– December 27, 2017

The tax-reform bill forged by the House and Senate and signed by President Trump will restrict the mortgage-interest deduction by applying it to only the first $750,000 of new home loans rather than the current $1 million. The original House bill would have cut the cap to $500,000, while the Senate bill would have maintained the status quo. But no matter what the cap is, the home-building industry and real estate profession is unhappy. Why?

Because the new law will nearly double the standard deduction, currently $6,350 and $12,700 for single and joint filers respectively, to $12,000 and $24,000. (The $4,050 personal exemption for each household member would end.) Doubling the standard deduction would reduce the number of people who itemize deductions, making the mortgage-interest deduction, like other deductions, irrelevant for even more taxpayers than it is today.

Lots of people already take the standard deduction: over 68 percent of households, the Tax Foundation says. That percentage would go nowhere but up if the standard deduction were doubled.

Hence the housing industry’s frustration.

This matter shines a light on the very relationship between the government and the people. Perhaps the most revealing statement during the tax debate was made by Jerry Howard, chief executive officer of the National Association of Home Builders, who said, “We’re looking at the current draft plan as an assault. By raising the standard deduction you put money in people’s pockets, yes, but you’re not encouraging them how to use the money” (emphasis added).
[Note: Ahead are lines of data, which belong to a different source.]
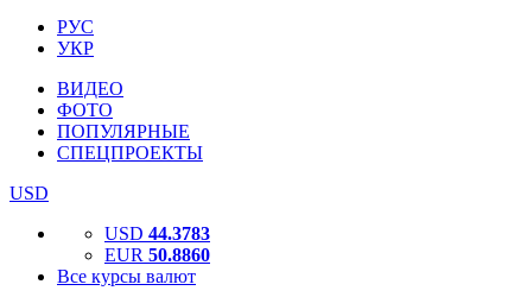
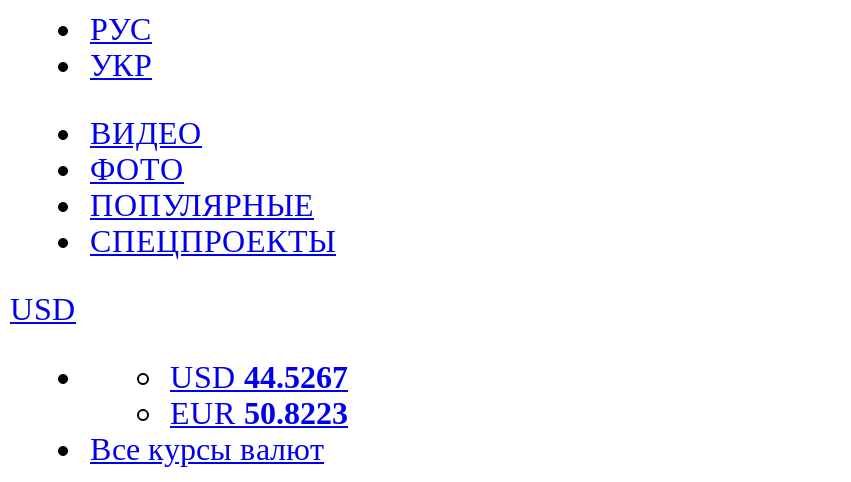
[104,223,210,244] USD 44.3783 -> [170,360,348,394] USD 44.5267
[104,245,210,265] EUR 50.8860 -> [170,396,348,430] EUR 50.8223

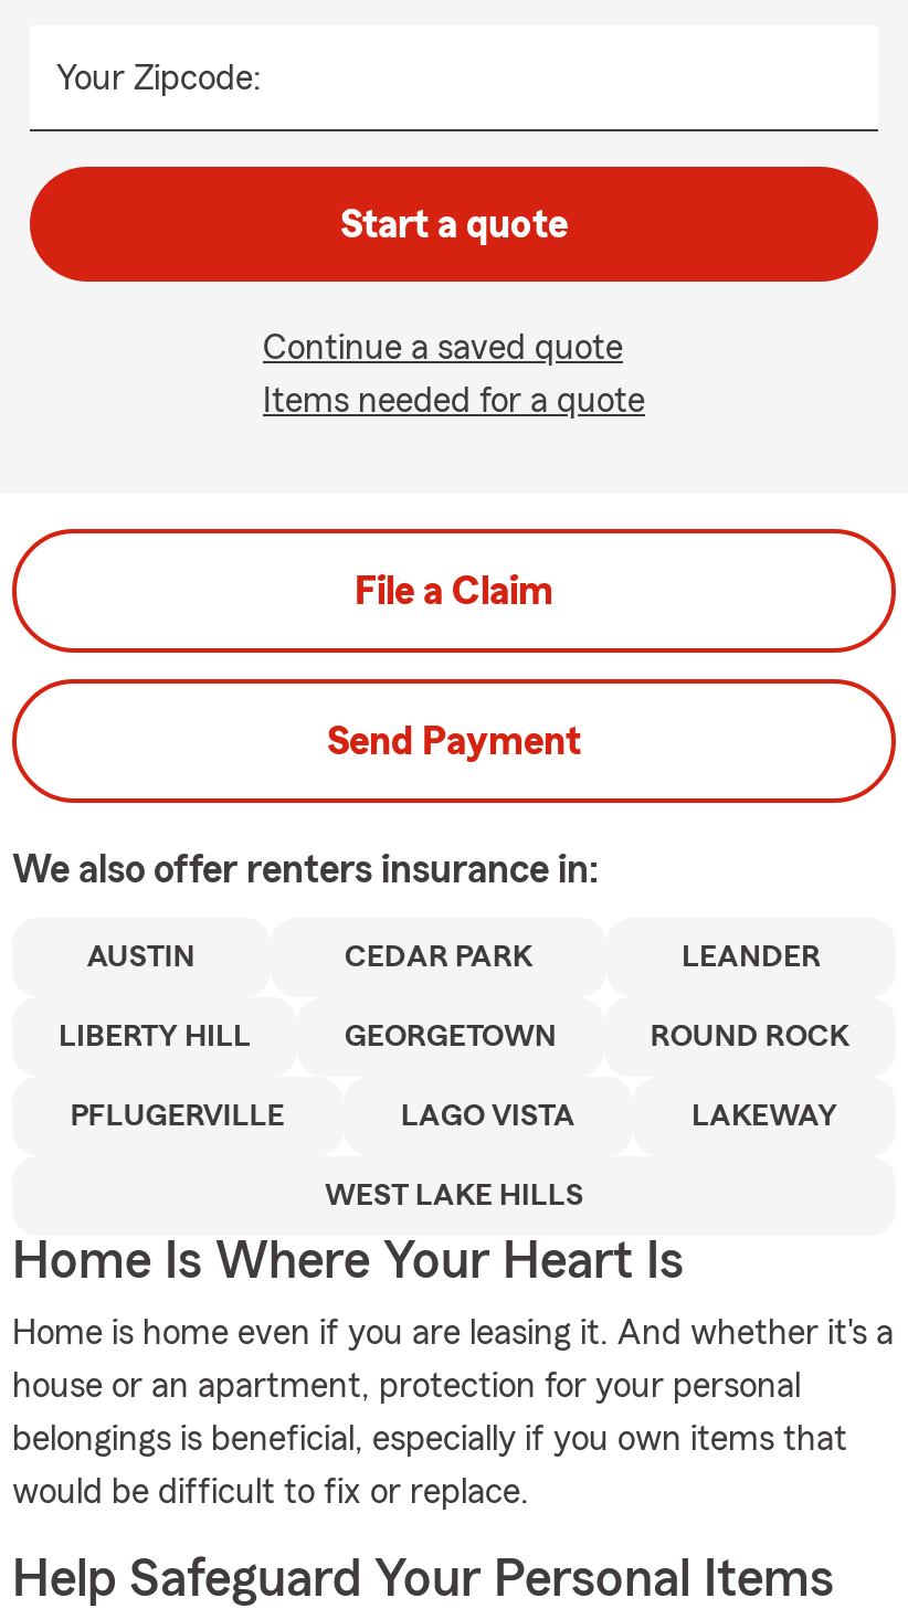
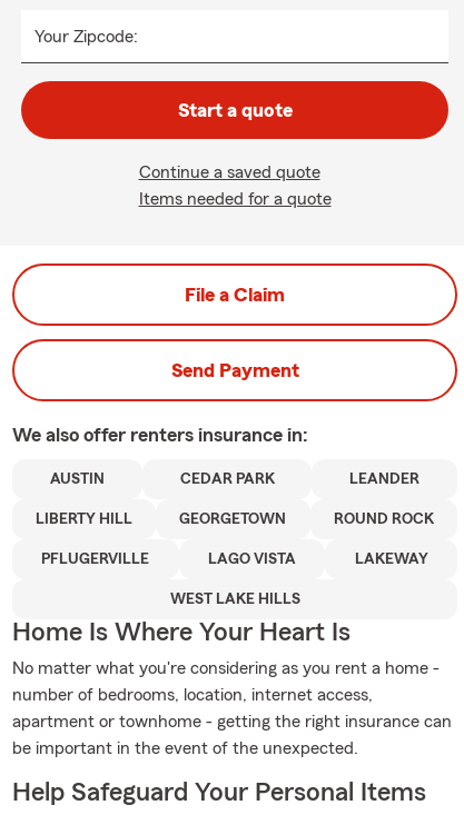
[12,1315,894,1351] Home is home even if you are leasing it. And whether it's a -> [12,659,440,677] No matter what you're considering as you rent a home -
[12,1368,801,1404] house or an apartment, protection for your personal -> [12,686,373,704] number of bedrooms, location, internet access,
[12,1421,847,1457] belongings is beneficial, especially if you own items that -> [12,713,452,730] apartment or townhome - getting the right insurance can
[12,1474,529,1510] would be difficult to fix or replace. -> [12,739,358,757] be important in the event of the unexpected.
Why should the tax code encourage a certain form of spending?

Politico reports that “the National Association of Realtors, the National Association of Home Builders and their allies, are aligned against … a higher standard deduction that they say could hurt homeowners” (emphasis added).

But why would freeing homeowners to spend their own money without strings hurt them? Methinks we have a case of what Bruce Yandle has dubbed “bootleggers and Baptists,” in which self-interest lurks behind a moral appeal for a government intervention. The classic case was the tacit alliance in favor of alcohol prohibition between religious authorities and owners of moonshine stills.

This raises a fundamental question: should politicians allied with special interests use the tax code explicitly to influence behavior, whether it be to buy homes, make charitable donations, or anything else? Or should taxes (if we must have them) be intended for nothing more than raising revenue? (By their nature, taxes must have the effect of influencing behavior somewhat.)

If we value freedom and free markets, the case is clear cut against the government’s using tax incentives and disincentives to affect behavior thought worthwhile or undesirable.

Why should the government encourage homeownership? Even if homeownership were intrinsically good — one has trouble seeing that it is, especially after the 2008 housing-market crash — that would be no justification for a government nudge. (We’ve already seen the vested financial interests behind it.)

But does it even accomplish its ostensible goal? No, it does not, and no one should be surprised. When the government stimulates demand for houses by allowing a tax deduction for mortgage interest, and the supply remains unchanged, prices rise. This will be especially pronounced in places where land-use restrictions are most severe. The mortgage-interest deduction thus helps home builders, real estate agents, lenders, and existing-home sellers who don’t intend to buy again — but not home buyers, especially lower-income people.

Those who defend the deduction in terms of the American Dream can’t point to other countries for comfort. Jason Fichtner of the Mercatus Center writes that “the United States has a lower homeownership rate (65 percent) than a number of countries that do not have mortgage interest deductibility, including Italy (71 percent), Australia (70 percent), Canada (68 percent) and the United Kingdom (68 percent).”

Jeffrey Dorfman writing in Forbes concludes, “If the mortgage interest deduction only increases mortgage debt [as found in this Denmark study] and home prices, not home ownership, then it is a failed policy and its repeal should be considered.” Dorfman adds that those who now gain advantage from the deduction are “benefitting from a government-encouraged misallocation of resources to the housing sector.”

That some will be harmed by the loss of a tax deduction is no reason to continue the government’s misallocation of scarce resources. Ilya Somin of Antonin Scalia Law School writes, “The deduction subsidizes the purchase of relatively expensive houses. As a result, it artificially skews the real estate market toward utilizing more space for large, single-family homes, and less for multifamily rental housing of the kind needed by the working and lower-middle class.”

Thus many others would benefit from market-guided reallocation of those resources.

It’s time to ditch this deduction. Since the government would gain revenue as a result — $77 billion — it should cut tax rates across the board by even more than the new law does.

Sheldon Richman


Sheldon Richman is the executive editor of The Libertarian Institute, senior fellow and chair of the trustees of the Center for a Stateless Society, and a contributing editor at Antiwar.com. He is the former senior editor at the Cato Institute and Institute for Humane Studies, former editor of The Freeman, published by the Foundation for Economic Education, and former vice president at the Future of Freedom Foundation. His latest book is America’s Counter-Revolution: The Constitution Revisited.